En dix ans, le kebab a su trouver sa clientèle sur la route des Romains où son commerce domine. Pour résister au contexte de concurrence qui s’est imposé et continuer à faire vivre leurs enseignes, les restaurateurs innovent.
Route des Romains, les enseignes de restauration rapide se succèdent. Entre le n°17 et le n°134, huit kebabs sont installés sur moins d’un kilomètre, deux d’entre eux ont mis la clé sous la porte laissant leurs locaux inoccupés. Au premier abord, les restaurateurs ne définissent pas ce contexte concurrentiel élevé comme un frein économique : la clientèle repose avant tout sur la fidélité.
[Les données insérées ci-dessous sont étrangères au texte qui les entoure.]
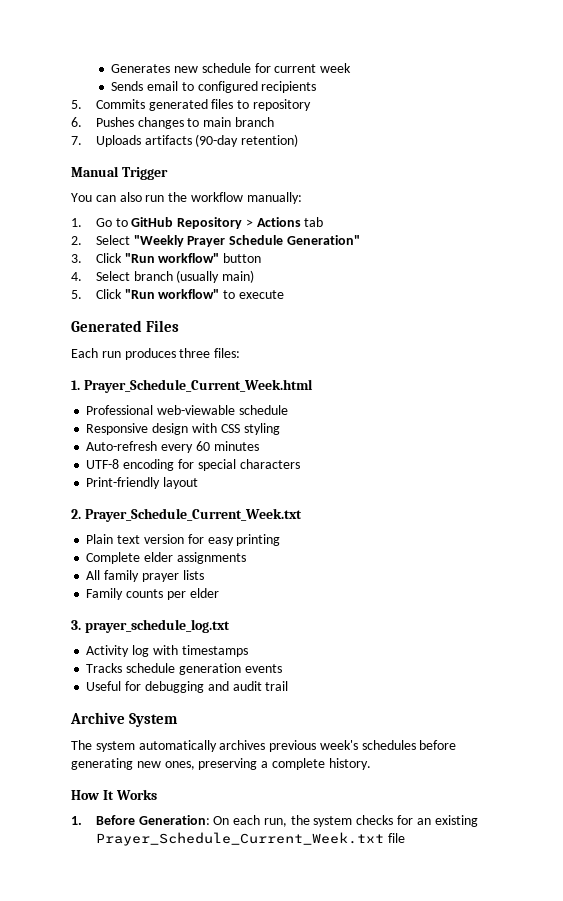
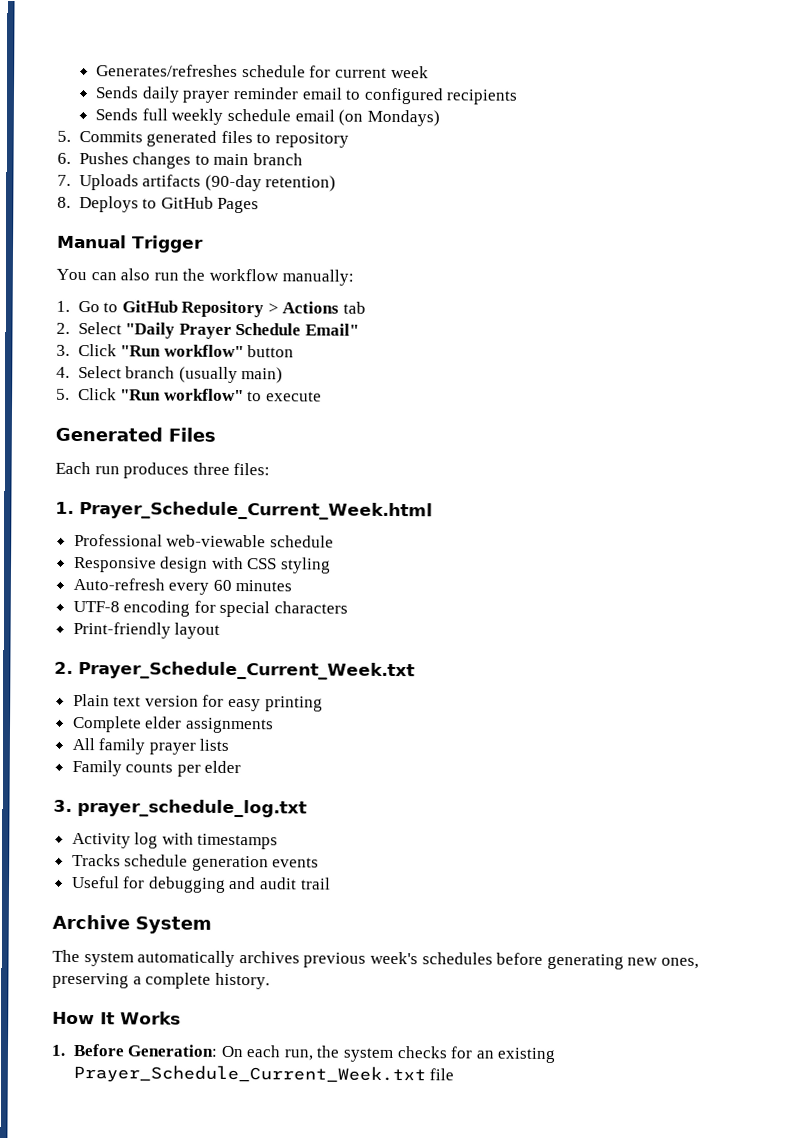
- Generates new schedule for current week
+ Generates/refreshes schedule for current week
- Sends email to configured recipients
+ Sends daily prayer reminder email to configured recipients
+ Sends full weekly schedule email (on Mondays)
+ 8. Deploys to GitHub Pages
- 2. Select "Weekly Prayer Schedule Generation"
+ 2. Select "Daily Prayer Schedule Email"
L’offre est homogène, le prix du sandwich n’excède pas 5,50 euros. Pour "attirer de nouveaux clients", Laurent Ulgur, propriétaire du restaurant Lokanta depuis 2013, reconnait tout de même avoir dû élargir sa carte y ajoutant pizza et tartes flambées. Le tacos, qui s’impose de plus en plus dans les fast-food français, a fait son apparition Au Soleil d’Istanbul dans cette même logique de diversification.
Un secteur devenu "difficile"
Ouverts tous les jours, jusqu’à minuit pour la plupart, les tenanciers de kebabs travaillent seuls ou en effectifs restreints. Pas plus de quatre employés, pour limiter leurs charges et maintenir leur activité. "À partir de 15 h, je suis seul pour réaliser le service en salle et la préparation des commandes. Je ne peux pas me permettre de payer une serveuse en période d’heures creuses", déclare Laurent Ulgur, qui ajoute aussi que sa femme l’aide à la gestion de son établissement. Christophe Kaya qui a ouvert son affaire, Au Soleil d’Istanbul, il y a huit ans, rembourse toujours le crédit de son fonds de commerce : 1300 euros par mois. "Le kebab n’est plus un business qui tourne aujourd’hui, le pouvoir d’achat a diminué et, pour huit euros, une famille préférera acheter des pizzas surgelées chez Auchan", affirme-t-il.
© Pierre Boudias
Les restaurateurs qui prospèrent sur l’axe routier exercent ce métier depuis plus de vingt ans. Ils pointent le manque d’expérience de leurs concurrents contraints à la fermeture.
Viande de veau sur broche. © Loana Berbedj
Au n°41, Harun Hurug a ouvert un nouveau kebab il y a deux mois, suite à la fermeture de son ancien établissement quelques numéros plus loin dans la rue, avec pour argument de vente : la qualité de ses produits, issus de l’élevage local et confectionnés sur place. "En général, les restaurateurs se fournissent en Allemagne car la viande est moins chère et directement livrée sur la broche", explique le cuisiner, qui débite chaque jours 7 kilos de poitrine de veau qu’il assaisonne et embroche lui-même. Sur la route des Romains, My Döner est seul à proposer de la viande de veau. Comparé aux autres restaurants, Harun Urug fait le choix de pratiquer des prix plus élevés et de restreindre sa carte à un seul savoir faire. Pour lui, "se diversifier pour mieux régner" n’est pas un signe de qualité.